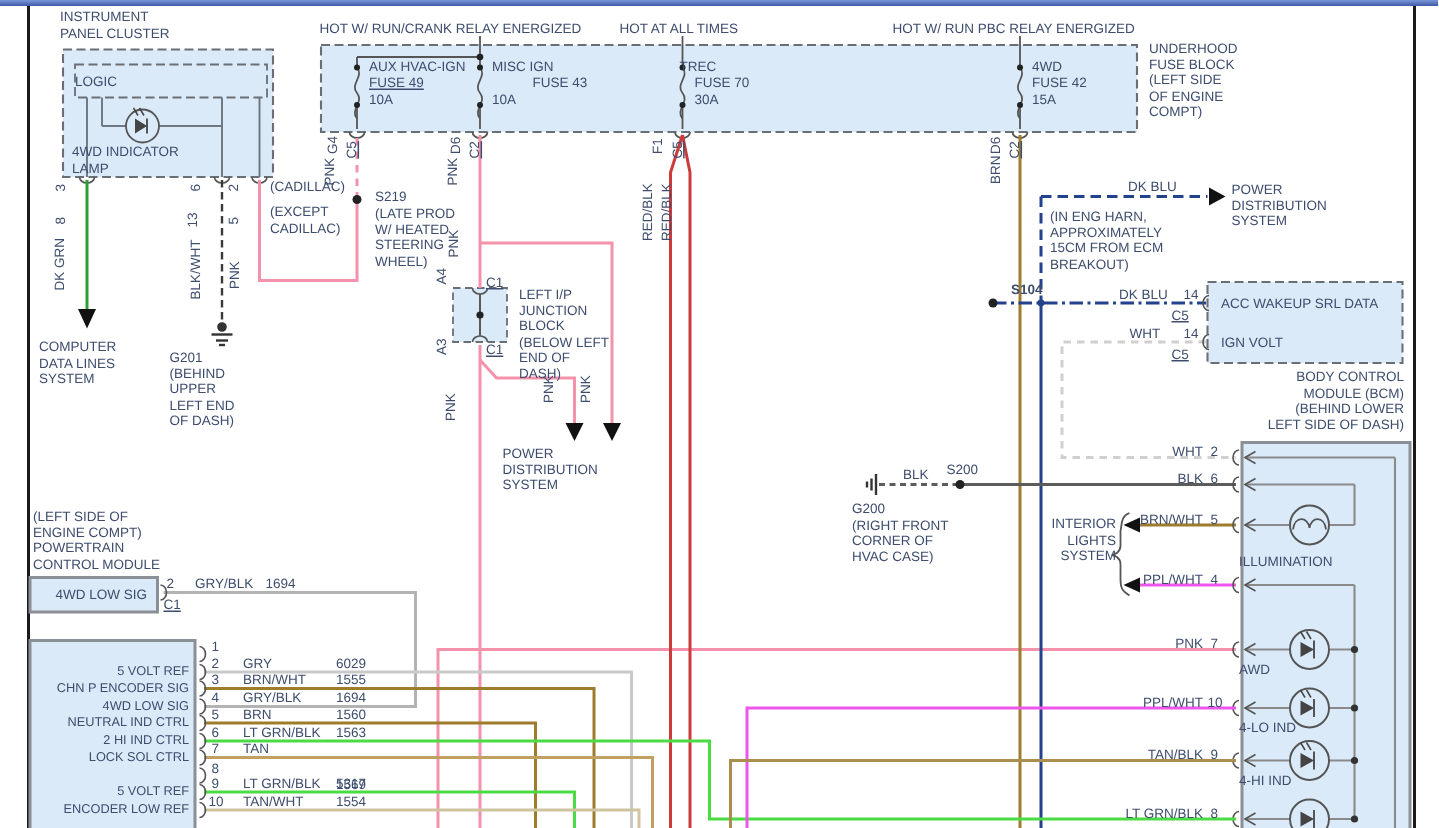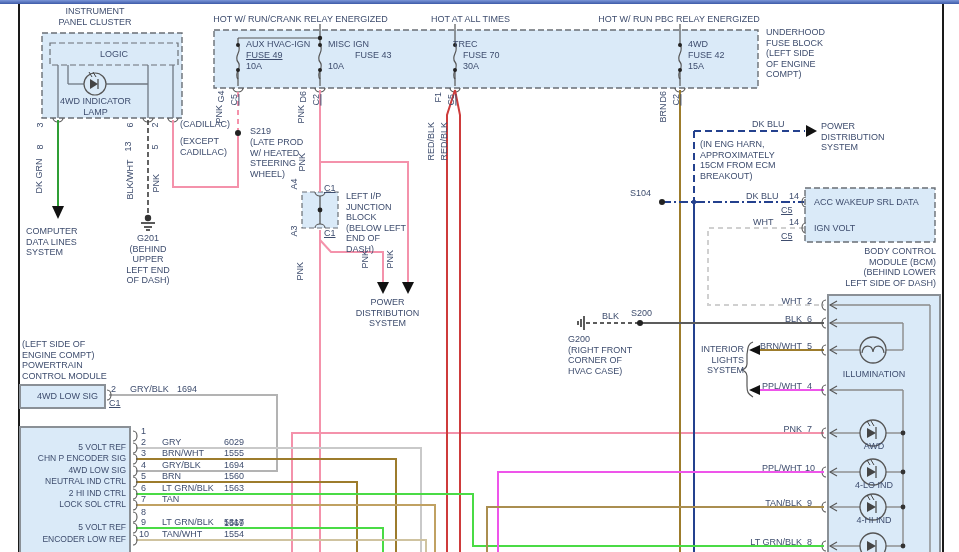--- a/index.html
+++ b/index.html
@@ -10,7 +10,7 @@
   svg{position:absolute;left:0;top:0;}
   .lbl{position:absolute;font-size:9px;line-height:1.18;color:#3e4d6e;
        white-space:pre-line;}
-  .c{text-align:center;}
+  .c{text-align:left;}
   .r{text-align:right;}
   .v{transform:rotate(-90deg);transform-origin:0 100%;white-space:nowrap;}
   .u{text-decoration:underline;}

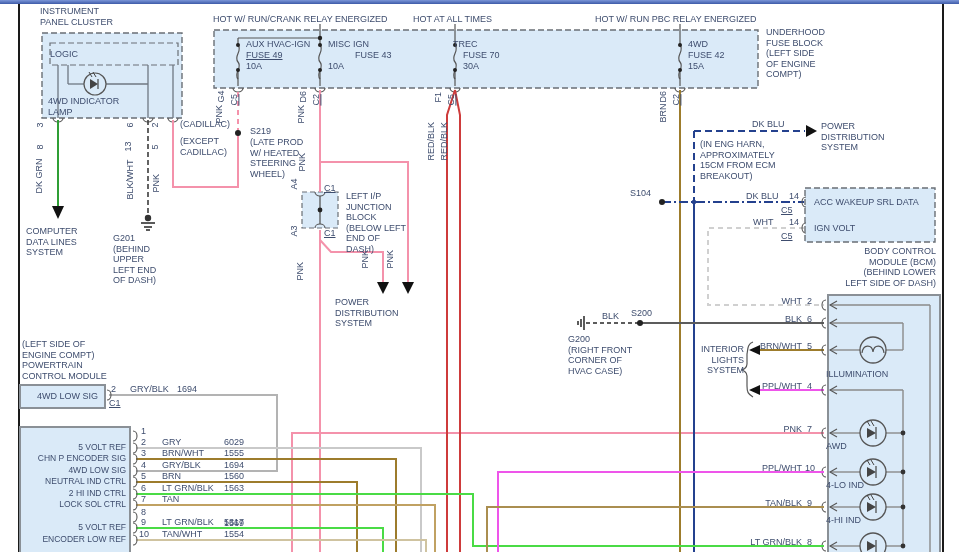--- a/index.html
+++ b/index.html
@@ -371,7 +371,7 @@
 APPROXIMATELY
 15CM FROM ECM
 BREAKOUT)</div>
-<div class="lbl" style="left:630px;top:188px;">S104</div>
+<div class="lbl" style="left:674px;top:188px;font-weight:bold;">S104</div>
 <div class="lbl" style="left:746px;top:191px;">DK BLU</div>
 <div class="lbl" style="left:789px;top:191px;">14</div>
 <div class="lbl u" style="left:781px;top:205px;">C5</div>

______

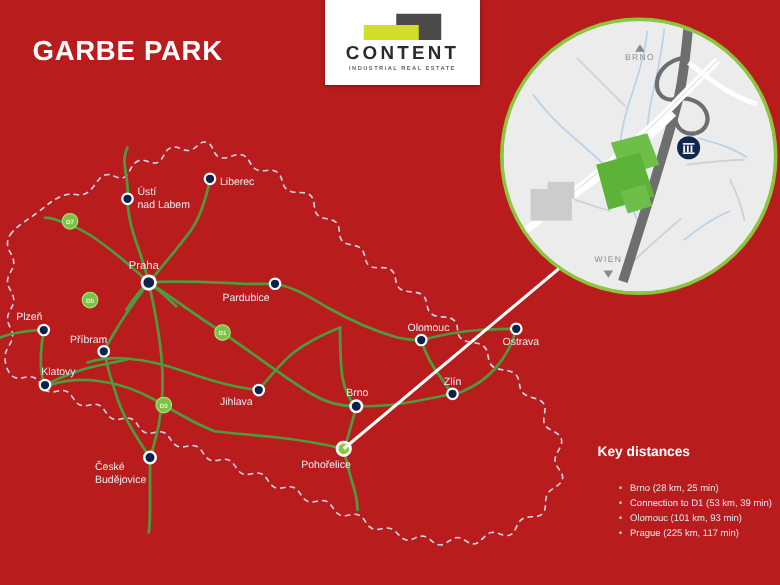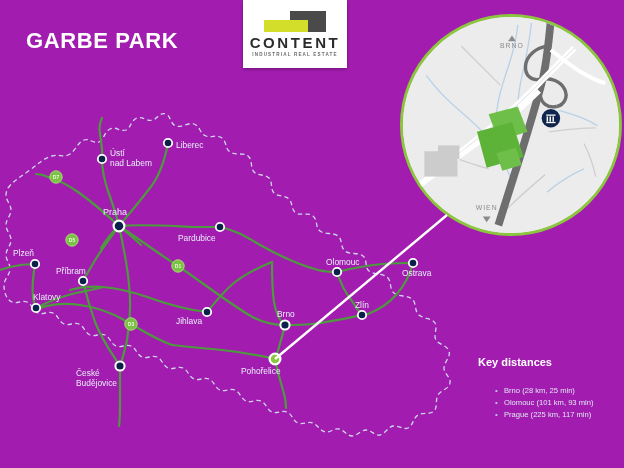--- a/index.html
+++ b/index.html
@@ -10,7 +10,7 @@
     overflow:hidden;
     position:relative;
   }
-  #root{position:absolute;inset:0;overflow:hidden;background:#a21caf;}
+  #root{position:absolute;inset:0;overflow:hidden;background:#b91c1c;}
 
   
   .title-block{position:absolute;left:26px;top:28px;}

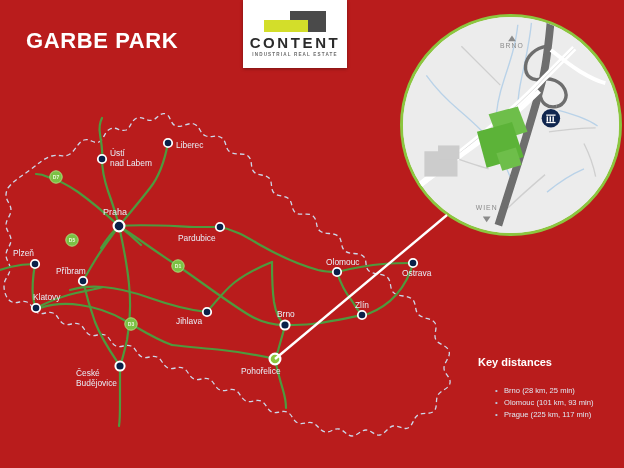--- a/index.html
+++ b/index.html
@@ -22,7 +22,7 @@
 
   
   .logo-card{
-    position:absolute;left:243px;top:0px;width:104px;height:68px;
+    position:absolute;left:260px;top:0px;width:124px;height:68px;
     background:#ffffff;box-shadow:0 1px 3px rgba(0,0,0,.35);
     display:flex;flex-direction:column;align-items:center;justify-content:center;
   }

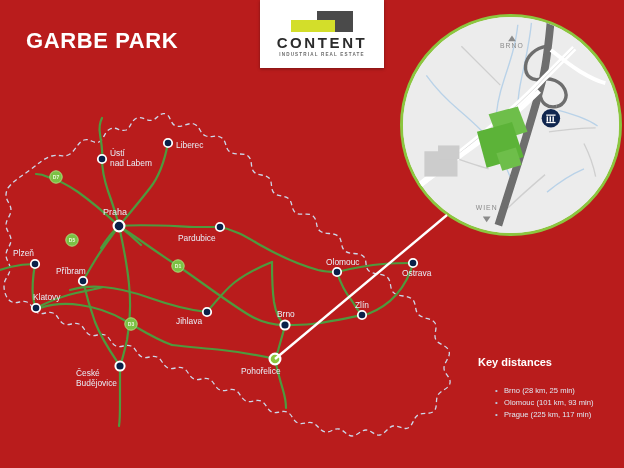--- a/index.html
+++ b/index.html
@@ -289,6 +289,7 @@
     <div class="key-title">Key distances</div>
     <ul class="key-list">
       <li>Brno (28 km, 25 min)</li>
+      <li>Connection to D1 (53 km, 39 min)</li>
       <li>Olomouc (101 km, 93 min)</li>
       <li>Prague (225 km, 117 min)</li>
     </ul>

______

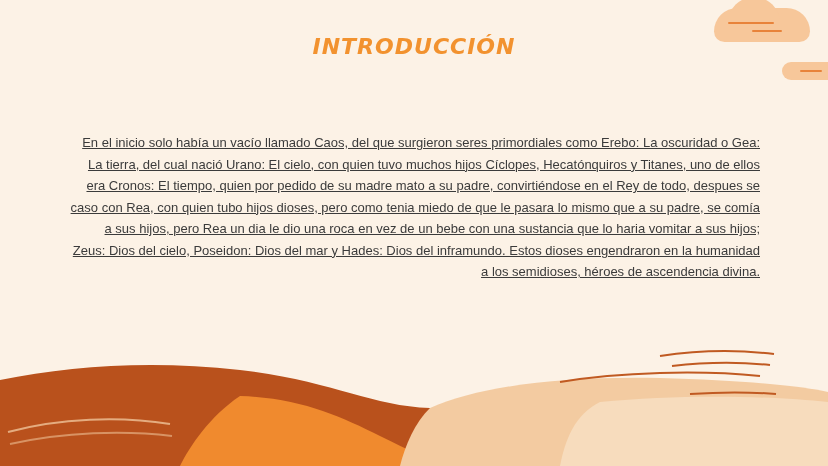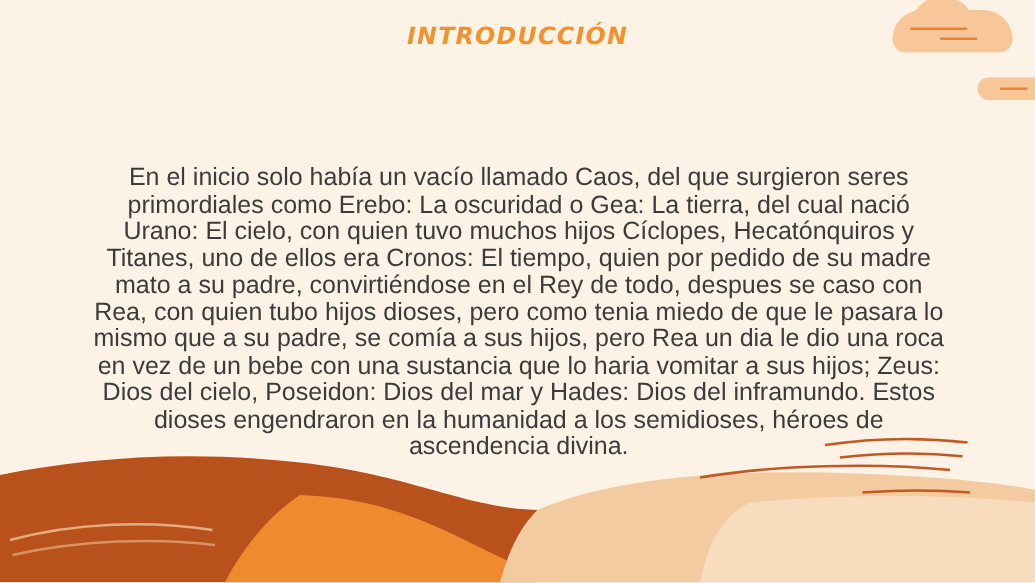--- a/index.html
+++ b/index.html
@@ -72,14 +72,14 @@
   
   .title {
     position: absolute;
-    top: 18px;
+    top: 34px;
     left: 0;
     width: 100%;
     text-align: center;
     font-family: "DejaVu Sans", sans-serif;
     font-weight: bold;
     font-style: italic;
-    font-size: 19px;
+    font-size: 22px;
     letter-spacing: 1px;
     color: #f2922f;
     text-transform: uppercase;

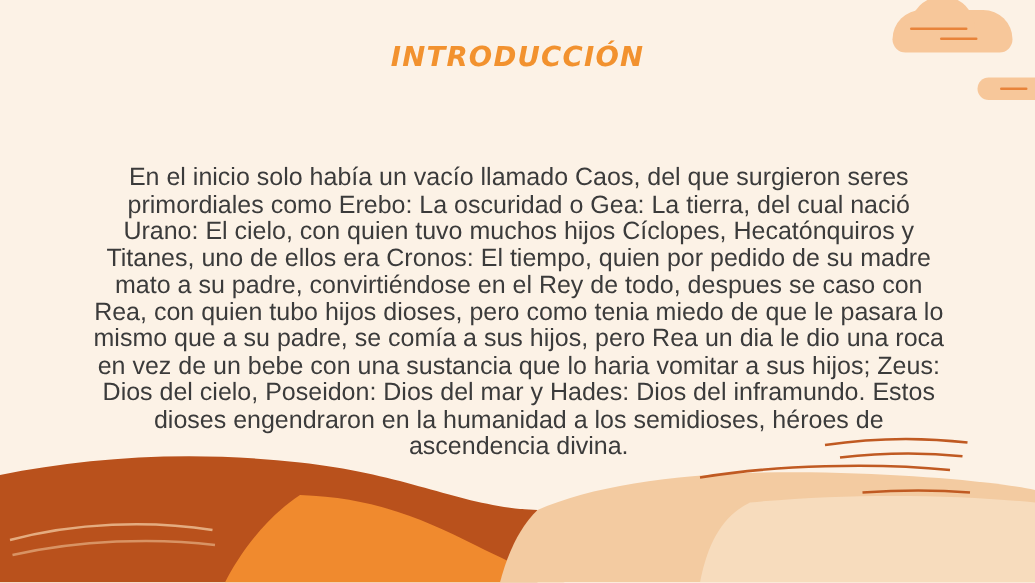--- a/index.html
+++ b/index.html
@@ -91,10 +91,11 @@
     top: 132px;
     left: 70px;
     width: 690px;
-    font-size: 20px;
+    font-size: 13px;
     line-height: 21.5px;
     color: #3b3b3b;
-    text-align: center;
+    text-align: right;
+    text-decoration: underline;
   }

______

**Work item:** Could you copy each line of the material that holds "hidden"?

**Solved problem:**
     overflow:hidden;
-  #root{position:absolute;inset:0;overflow:hidden;background:#a21caf;}
+  #root{position:absolute;inset:0;overflow:hidden;background:#b91c1c;}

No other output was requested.